In the vast history of jazz piano, there have been very few pianists who sound like no one else. One is Benoît Delbecq. For some he will offer intriguing new stimuli. For others he will present insurmountable barriers to entry. A third category of listener, which includes your present correspondent, will experience both reactions, wavering between curiosity and alienation
Delbecq is a seeker whose preoccupations are intellectual, austere, and arcane. The album cover is a drawing of a mobile because, according to press notes, Delbecq “began recognizing how hanging mobiles wield influence over his relationship to music and … artistic expression.” He is also motivated by mathematics and architecture.
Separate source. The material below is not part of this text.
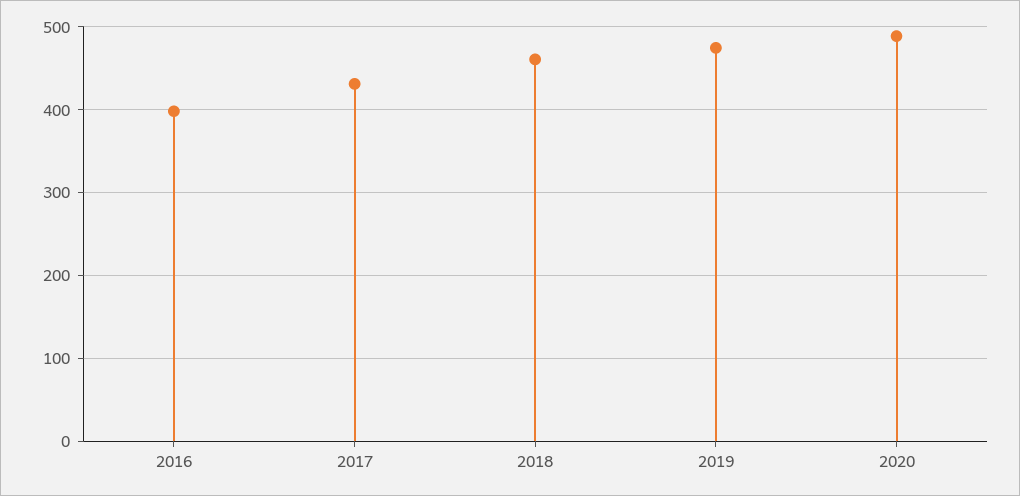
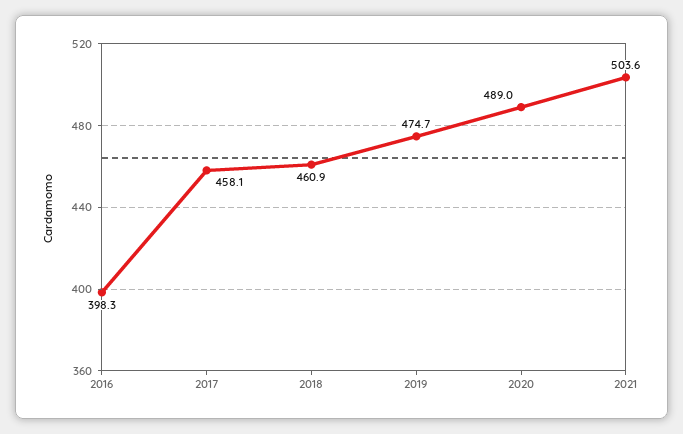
2017: 430 -> 458.1
2021: none -> 503.6

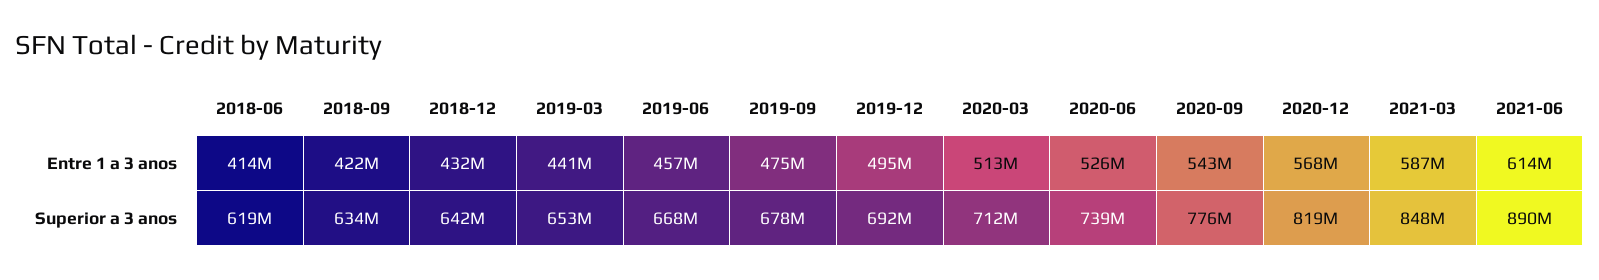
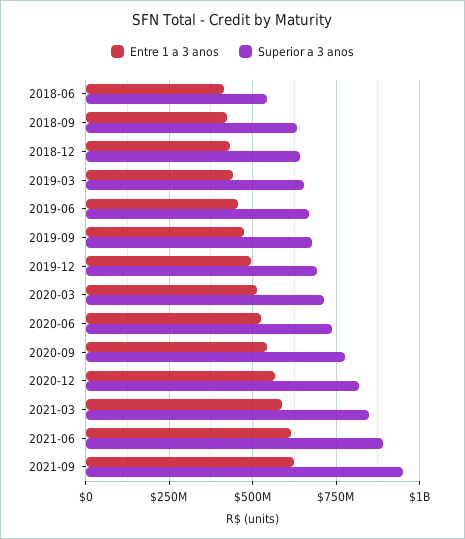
Superior a 3 anos, 2018-06: 619000000 -> 550000000
Entre 1 a 3 anos, 2021-09: none -> 625000000
Superior a 3 anos, 2021-09: none -> 950000000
So what does music sound like when inspired by such sources rather than by more conventional ones like, say, human love and loss and hope? It sounds like constellations of aural images, randomized, without the binding principles of harmonic context, melodic logic, and temporal movement. Instead of continuity there is adjacency. Naked notes clang and ring in space. Delbecq uses prepared piano to create “loops” of repetitive rhythm tracks. It is a bold decision in music that already risks monotony and stasis.
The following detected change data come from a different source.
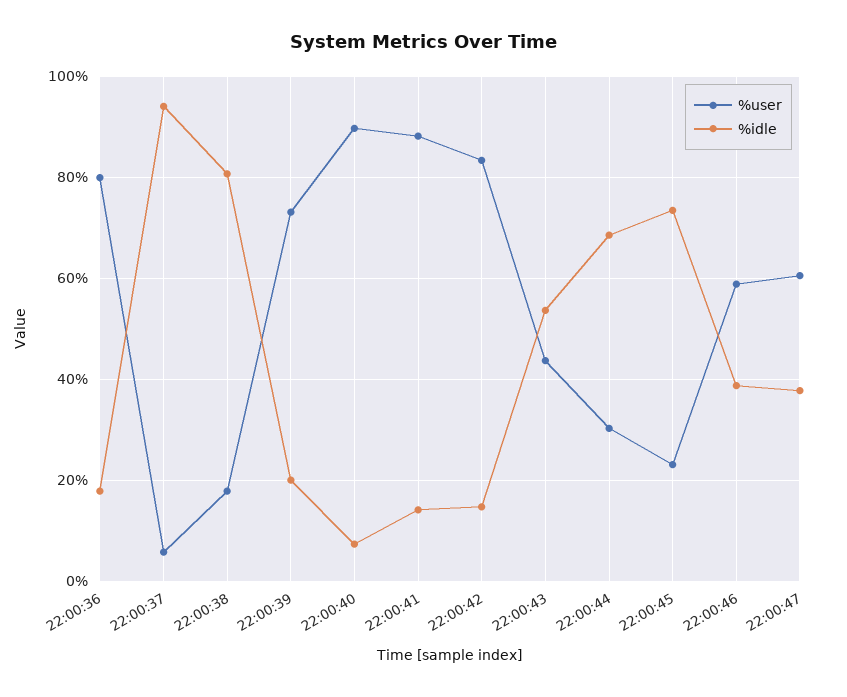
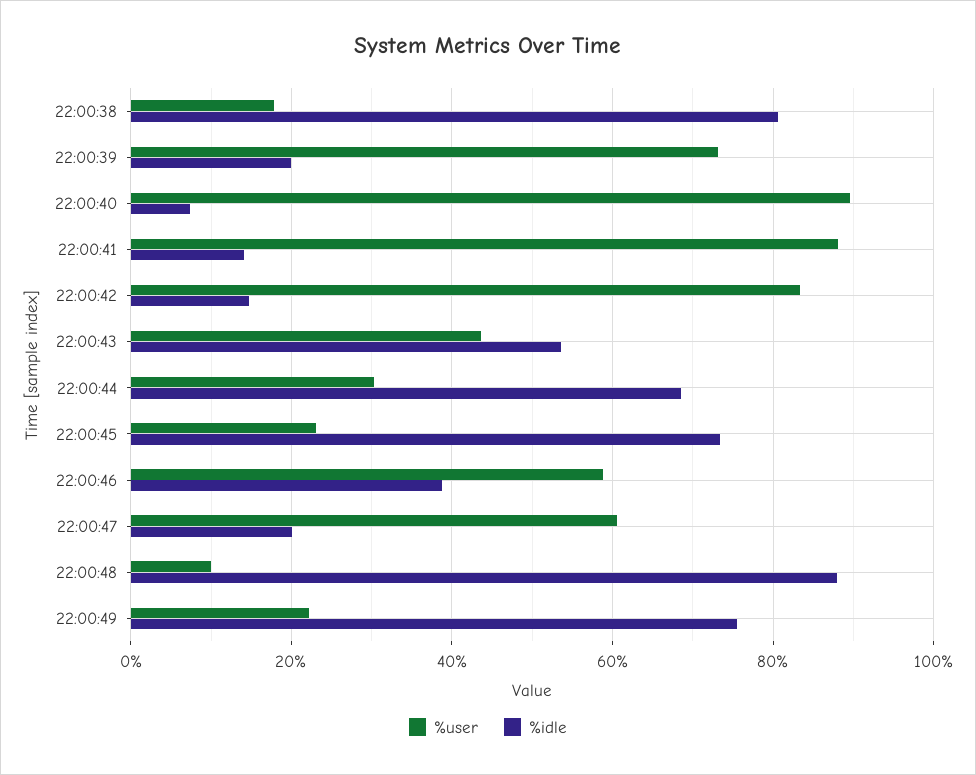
%user, 22:00:36: 80 -> none
%idle, 22:00:36: 18 -> none
%user, 22:00:37: 6 -> none
%idle, 22:00:37: 94 -> none
%idle, 22:00:47: 38 -> 20
%user, 22:00:48: none -> 10
%idle, 22:00:48: none -> 88
%user, 22:00:49: none -> 22
%idle, 22:00:49: none -> 76

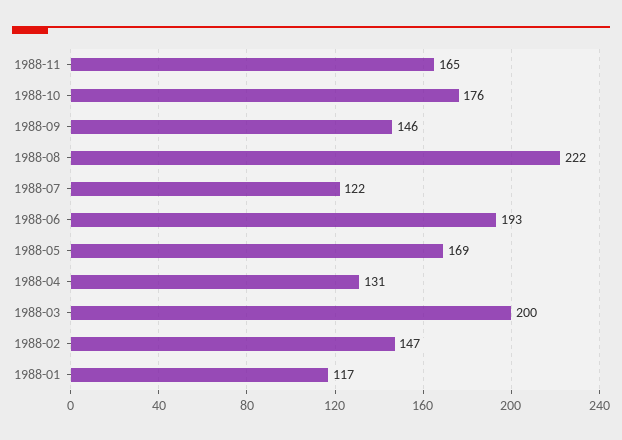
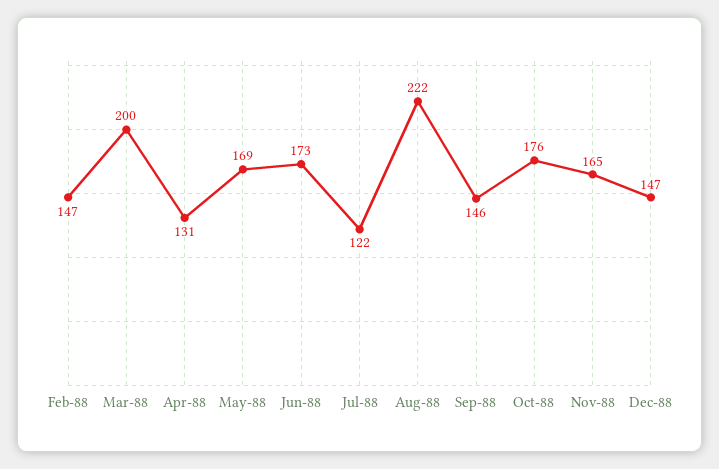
1988-06: 193 -> 173
1988-01: 117 -> none
Dec-88: none -> 147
At moments, on pieces like “Dripping Stones” and “Au Fil de la Parole,” Delbecq achieves effects analogous to abstract painting. Divorced from representation, music can become sound itself, as paint can become pure color. But, for your admittedly struggling present correspondent, the only truly successful track is the final one, “Broken World.” The Weight of Light was recorded in March of 2020 as the world was shutting down. On “Broken World,” Delbecq abandons subjective abstraction and ties his music to external events, in dark partial chords and fragmented melodies separated by silence. Perhaps only independent operators like Delbecq are capable of rendering the strangeness and desolation of the pandemic.